PIEDMONT — Cooper has been busting to go to the park for a while now, and on Tuesday he will finally have his chance.
“The dog just keeps wanting to go over here,” said Karen Sullivan of Piedmont, Cooper’s human, as she and Cooper walked past Piedmont Park Monday morning on the sidewalk next to Highland Avenue – and beside the yellow caution tape keeping people off of the lush green grass. And away from the trees, trails and creek.
But perhaps 30 feet away, groundskeepers were busy mowing the grass that hasn’t seen a blade for six weeks or so. And on Tuesday, the caution tape and barricades comes down here, and at other Piedmont parks.
“Even if it’s on-leash, as long as we can cut through the parks, I’m OK with that,” Sullivan said.
Beginning Tuesday, the City of Piedmont will open most of its parks for “socially distanced” use. This includes sports fields, green spaces and walking paths. City crews were working Monday to prepare the parks and fields for reopening, making up for deferred maintenance during the time when such work wasn’t allowed.
The park and sports field openings will be staggered, to allow city crews to finish the work needed for them to reopen.
“Now that we are allowed to landscape again, lots of park clean up and mowing is happening today to prepare for safe opening,” City Administrator Sara Lillevand said Monday in an email..
In deference to social distancing requirements, no gatherings will be allowed at any Piedmont park or sports field for the time being.
Specifically not reopening Tuesday, or in the immediate future, are playgrounds, tot lots, picnic areas, barbecue areas and Linda Dog Park. Also, dogs will have to remain on-leash in three Piedmont parks (all of Blair Park and parts of Dracena Park and Piedmont Park) that usually allow dogs to be off-leash. Park restrooms and water fountains will remain closed until further notice.
The April 1 closure of all of the city’s parks and sports fields was prompted by what city government leaders said were frequently observed violations of the six-foot social distancing mandates, and too many people gathering together. A city email bulletin Friday night makes clear that police and others will remain vigilant concerning violations.
“Should residents not comply with these basic health protections, which are mandatory under the order, the city will have no choice but to close these spaces again,” according to Friday’s email bulletin.
On Wednesday, the counties of Alameda, Contra Costa, Marin, San Francisco, San Mateo and Santa Clara, along with the city of Berkeley, released a joint statement saying that the shelter-in-place order first enacted on March 16 will now be extended through the end of May. That same statement said the overall shelter-in-place order has indeed helped slow the spread of the coronavirus, in turn “flattening the curve” and preventing local hospitals from being overwhelmed.

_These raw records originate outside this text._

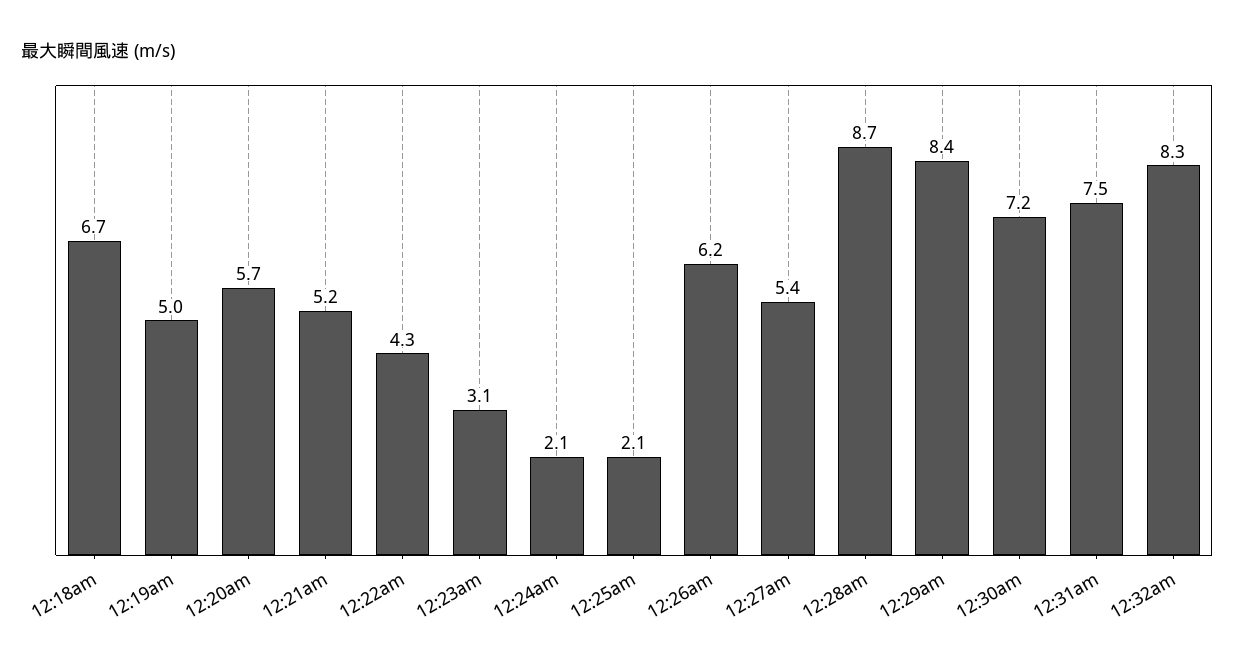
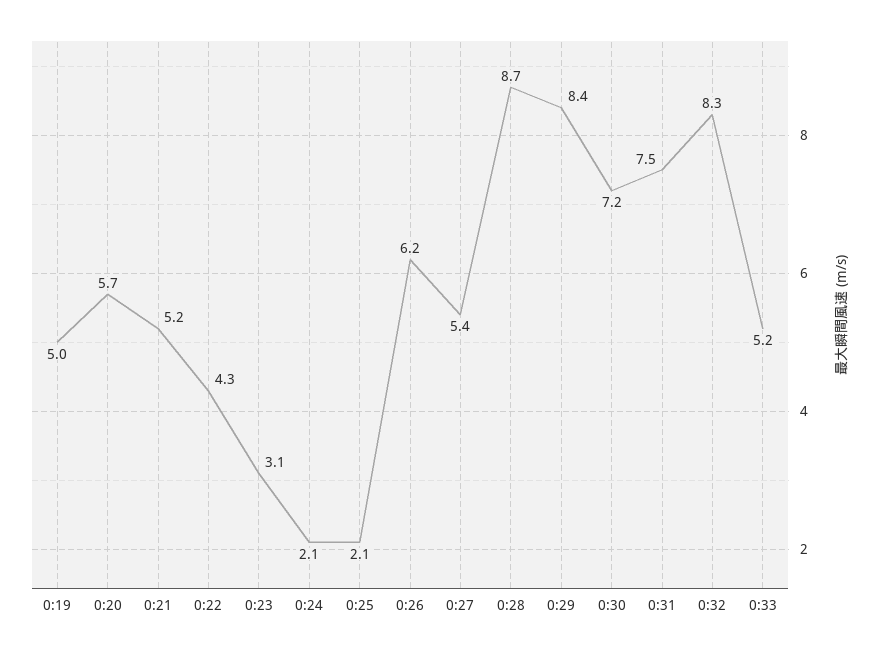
12:18am: 6.7 -> none
0:33: none -> 5.2

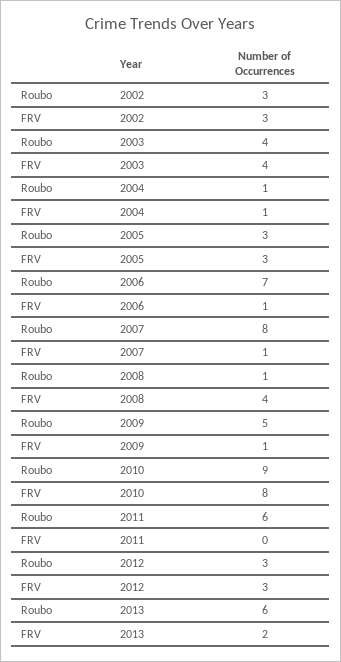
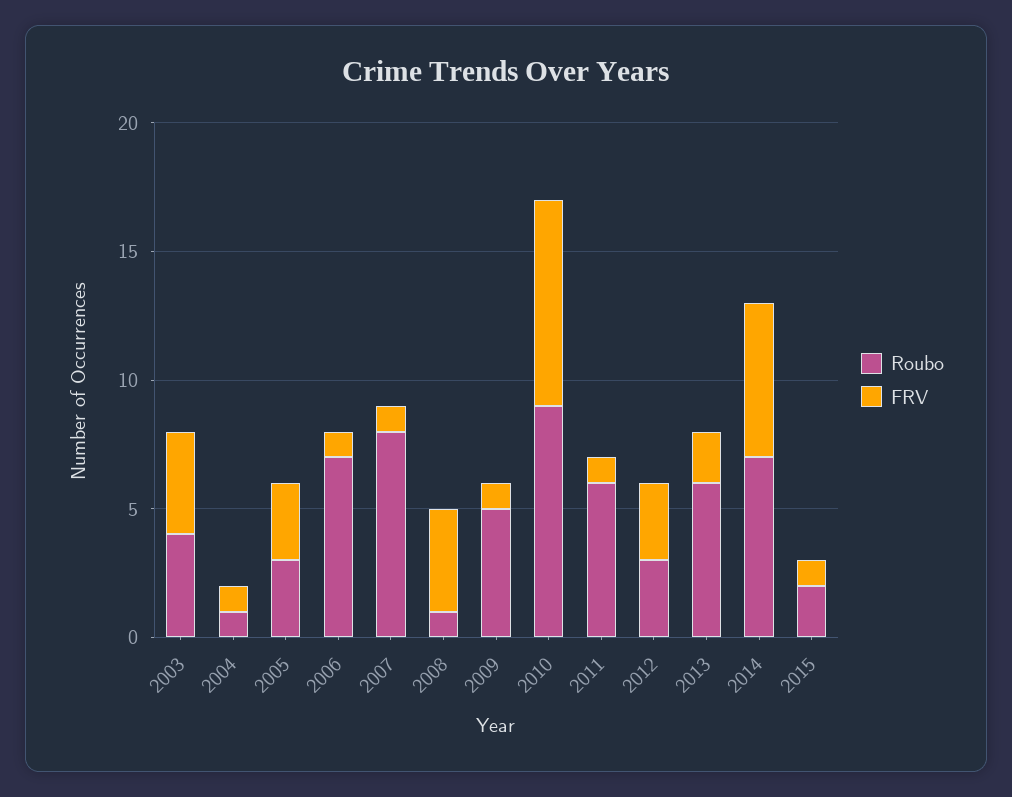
Roubo, 2002: 3 -> none
FRV, 2002: 3 -> none
FRV, 2011: 0 -> 1
Roubo, 2014: none -> 7
FRV, 2014: none -> 6
Roubo, 2015: none -> 2
FRV, 2015: none -> 1

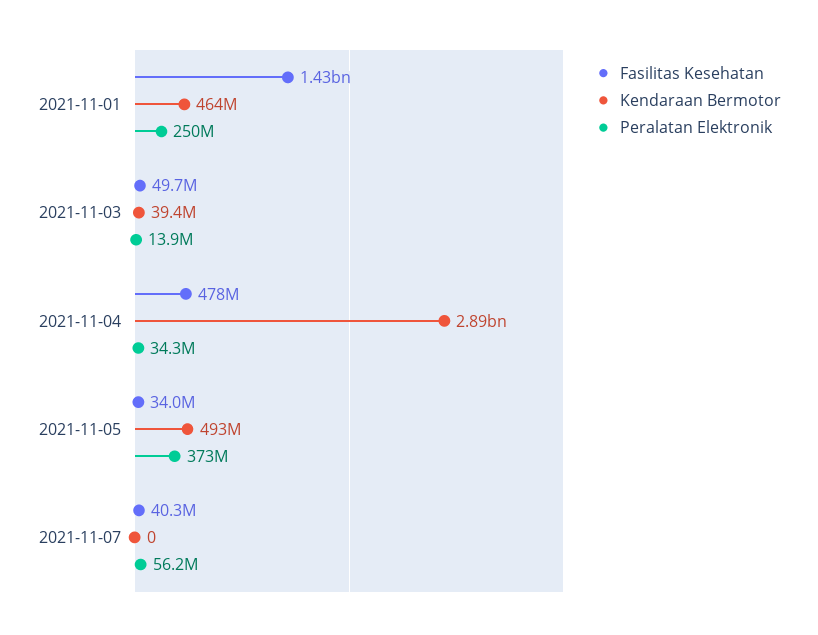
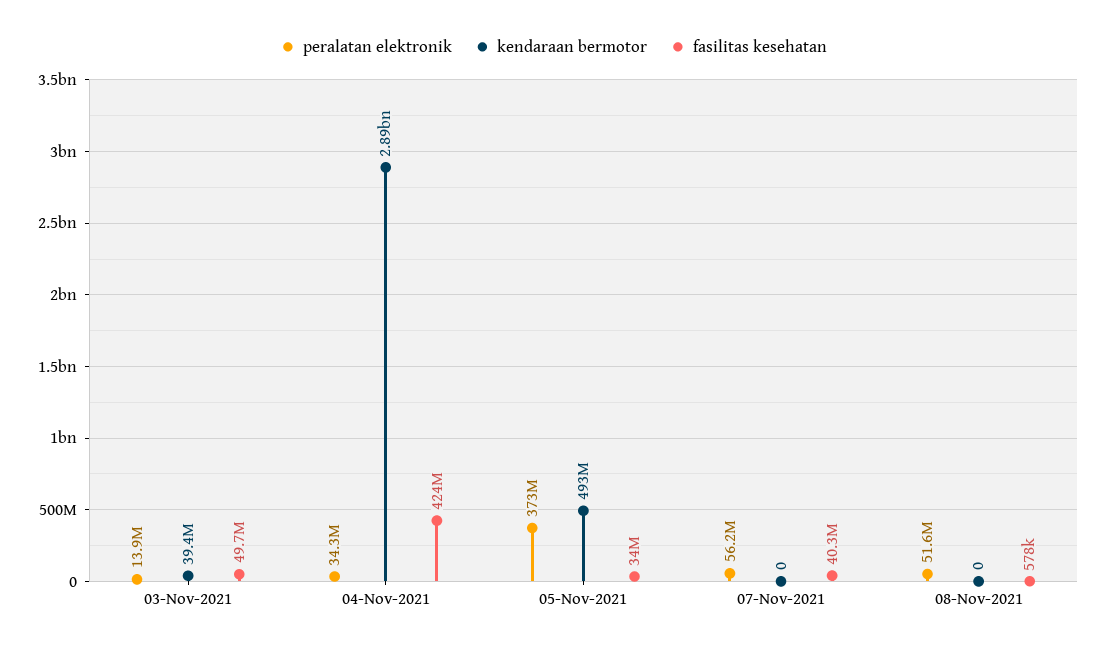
Fasilitas Kesehatan, 2021-11-01: 1430000000 -> none
Kendaraan Bermotor, 2021-11-01: 464000000 -> none
Peralatan Elektronik, 2021-11-01: 250000000 -> none
Fasilitas Kesehatan, 2021-11-04: 478000000 -> 424000000
Peralatan Elektronik, 08-Nov-2021: none -> 51600000
Kendaraan Bermotor, 08-Nov-2021: none -> 0
Fasilitas Kesehatan, 08-Nov-2021: none -> 578000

Wednesday’s new order, which took effect Monday, also loosens up a few of the previous restrictions. Specifically:
- The use of certain shared outdoor recreational facilities that were previously ordered closed, like skate parks and sports fields, can resume. But activities there must involve social distancing. And activities that involve shared equipment or physical contact, like basketball, softball, football, pickleball and tennis, are now allowed only among members of the same household. “Once parks are successfully re-opened, we will work on protocols to support opening of tennis courts and basketball courts,” Lillevand said Monday.
- All construction projects will be allowed to resume, but must comply with applicable safety protocols. In Piedmont, that means work is allowed from 8 a.m. to 6 p.m., Monday through Saturday, and from 9 a.m. to 6 p.m. on Sundays. Be aware that many Piedmonters are still working from home, so an added degree of consideration is requested.
- Real estate transactions will also now be able to resume, with restrictions on open houses and limits on in-person viewings;
- Certain outdoor businesses can also start operating again. Wholesale and retail nurseries, landscapers, gardeners and other businesses that primarily provide outdoor services as set forth in the order. Outdoor businesses do NOT include restaurants, cafes or bars, even those with outdoor seating.
On any issue where the local and state orders may differ, the stricter order applies. And in Piedmont’s case, that is usually the local order.
Several people out walking Monday morning around Piedmont Park said they were thrilled the parks are reopening.
“It’s important for everyone’s physical and mental well-being to get out and be outside,” said Sally Guzdar of Piedmont. “This is making me feel hopeful and positive to see this happening.”
Opening the parks should actually help with the social distancing situation, Sullivan said, because the streets and sidewalks have been crowded with walkers.
“Everybody has had to walk on the sidewalks instead of the park, and the streets have been pretty busy,” she said. “There’s a lot of space out here (at Piedmont Park) that allows you to spread out more.”
Marie-Claude Provencher and her daughter Mathilde said they walk from their home just outside of Piedmont up the hill from the east to Piedmont Park every other day or so. They will appreciate once again having the greenery and peacefulness of the park as a reward.
“We usually take the path through the park to the (Wildwood) school, but we’ve been taking the sidewalk instead,” Mathilde Provencher said. “Now we can take our regular path again, away from the cars. With the creek there, it’s such a nice way to go.”